Upacara PTDH tersebut, dipimpin langsung Kapolres Cirebon Kota AKBP Muhammad Rano Hadiyanto, S.Ik.,M.M serta diikuti PJU para kasat, dan Kapolsek.
Kapolres Cirebon Kota, AKBP Muhammad Rano Hadiyanto menuturkan, Pemberhentian tidak dengan hormat merupakan salah satu wujud dan bentuk realisasi komitmen pimpinan Polri dalam memberikan sanksi hukuman bagi personil yang melakukan pelanggaran disiplin, maupun kode etik Polri. Hal tersebut dilakukan guna mengembalikan seluruh kepercayaan masyarakat kepada kepolisian yang pada saat ini mulai terkikis akibat adanya beberapa kasus di lapangan yang melibatkan oknum anggota kepolisian yang tidak bertanggungjawab.
“Keputusan ini tentunya sudah melalui pertimbangan dan tahapan sesuai perundangan-undangan,” tuturnya.
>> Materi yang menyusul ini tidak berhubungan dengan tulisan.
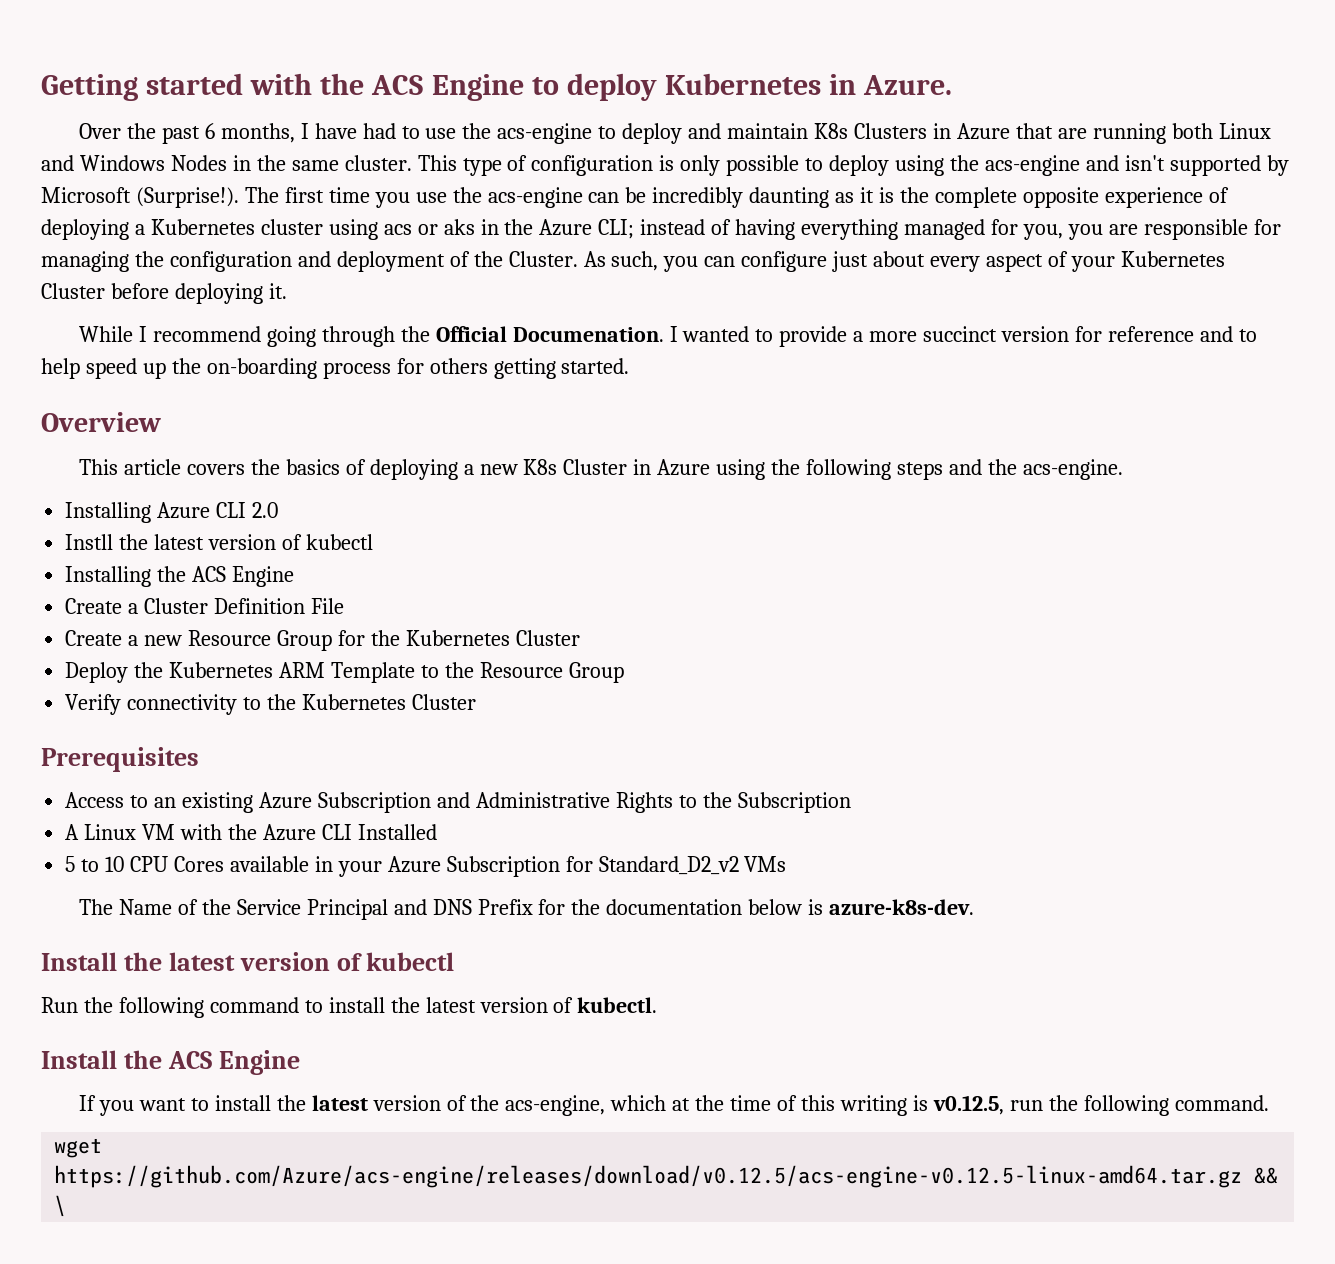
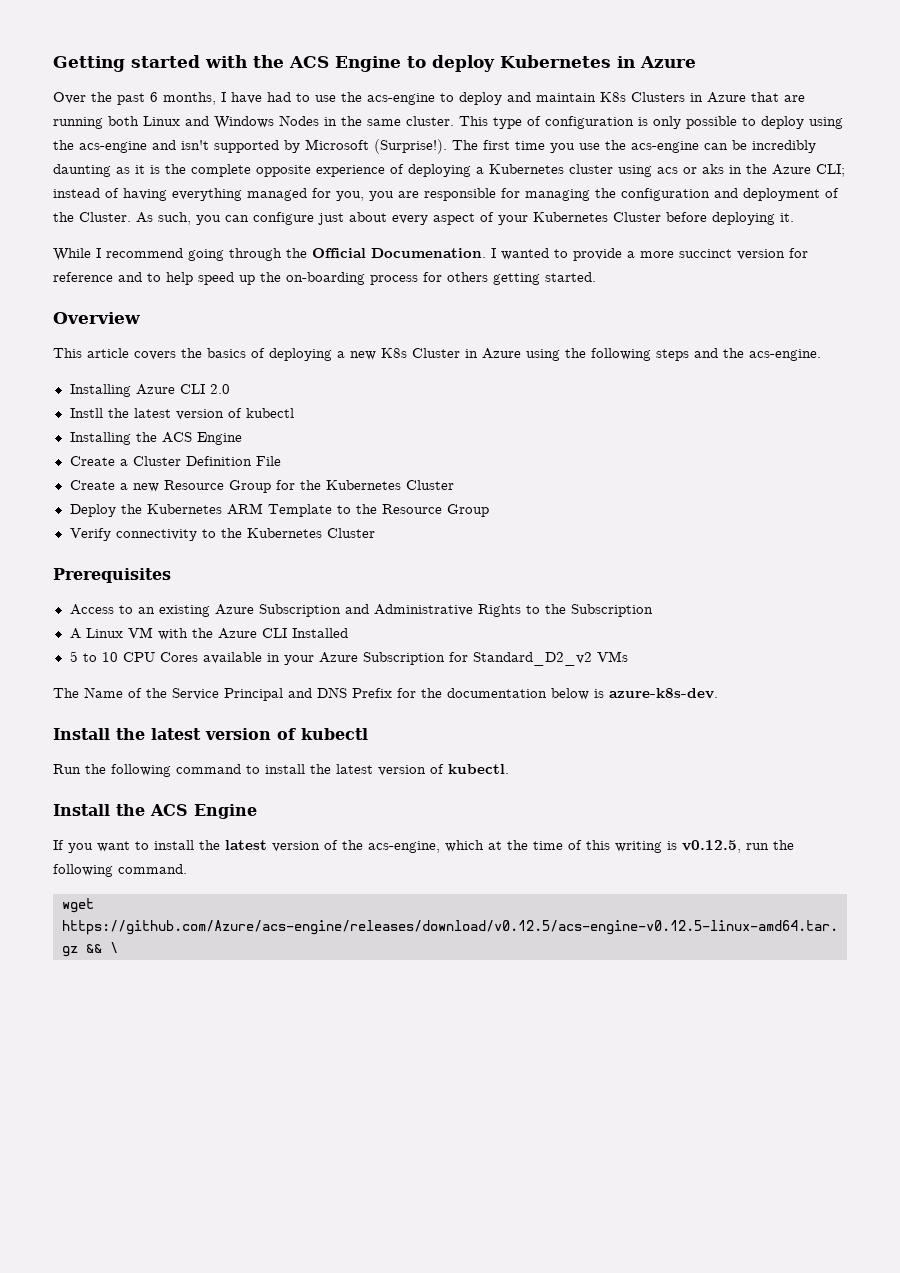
[863,75,953,95] Azure. -> [640,56,696,68] Azure

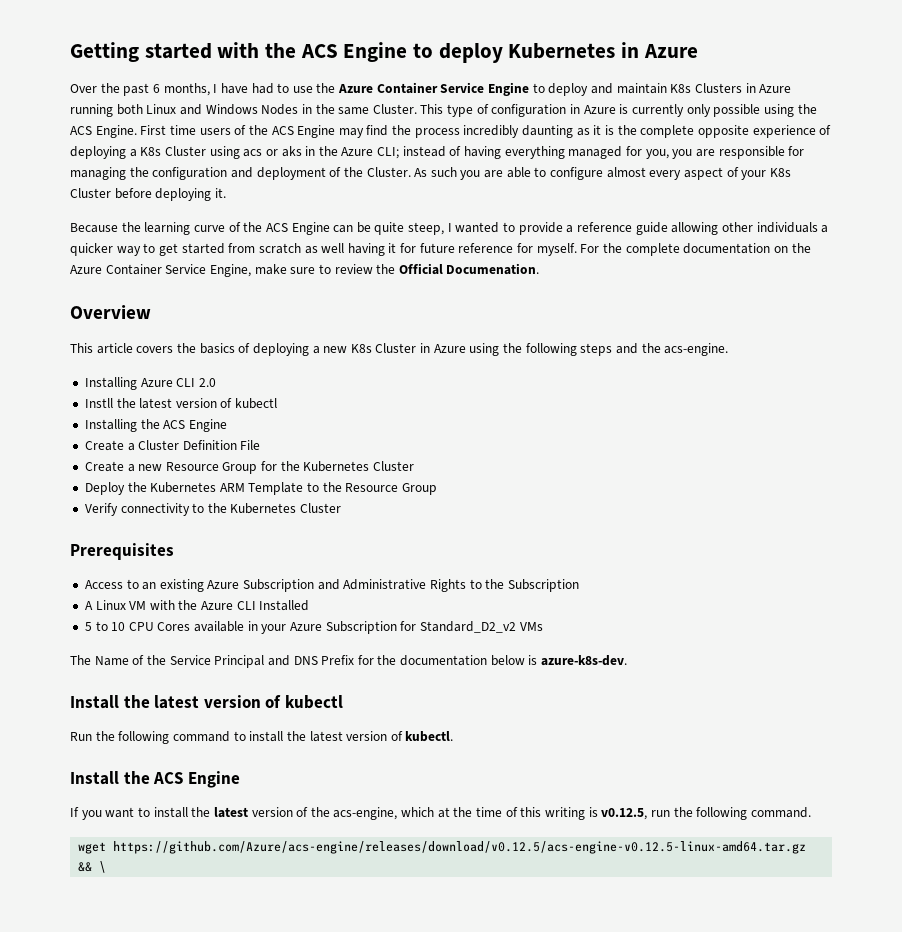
[367,93,435,105] acs-engine -> [338,82,530,96] Azure Container Service Engine
[751,92,805,102] that are -> (792, 88) none
[406,116,454,126] cluster. -> [372,104,417,114] Cluster.
[638,116,843,129] [53,139,747,154] is only possible to deploy using the acs-engine and isn't supported by Microsoft (Surprise!). The first time you use the acs-engine can be -> [570,104,817,117] [70,125,460,138] in Azure is currently only possible using the ACS Engine. First time users of the ACS Engine may find the process
[489,164,613,174] Kubernetes cluster -> [140,146,206,156] K8s Cluster
[158,212,387,225] such, you can configure just about -> [430,167,646,180] such you are able to configure almost
[533,212,608,222] Kubernetes -> [769,168,791,177] K8s
[53,248,486,261] While I recommend going through the Official Documenation. -> [70,222,445,235] Because the learning curve of the ACS Engine can be quite steep,
[640,248,808,260] [53,272,596,285] more succinct version for reference and to help speed up the on-boarding process for others getting started. -> [576,222,829,235] [70,243,811,256] [70,263,540,277] reference guide allowing other individuals a quicker way to get started from scratch as well having it for future reference for myself. For the complete documentation on the Azure Container Service Engine, make sure to review the Official Documenation.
AKBP Muhammad Rano Hadiyanto ini, menegaskan kepada personel untuk tidak melakukan tindakan yang tidak baik yang dapat menciderai nama baik institusi Polri. Sebab, pada dasarnya, institusi polisi merupakan sebuah naungan untuk mengayomi dan melindungi masyarakat bukan malah melakukan pelanggaran disiplin atau kode etik yang berakibat pada cidera nama baik institusi kepolisian.
“Ini komitmen Polri, bahwa kalau memang anggota melakukan hal-hal yang tidak baik, yang bisa mencederai hati masyarakat dan juga mencederai institusi Polri, akan diberikan tindakan atau sanksi yang setimpal,” ujarnya dengan tegas.
Semoga dengan adanya transparansi dan tindakan tidak pandang bulu ini, salah satunya dengan cara PTDH ini maka nama baik kepolisian dan krisis kepercayaan masyarakat dapat pulih kembali.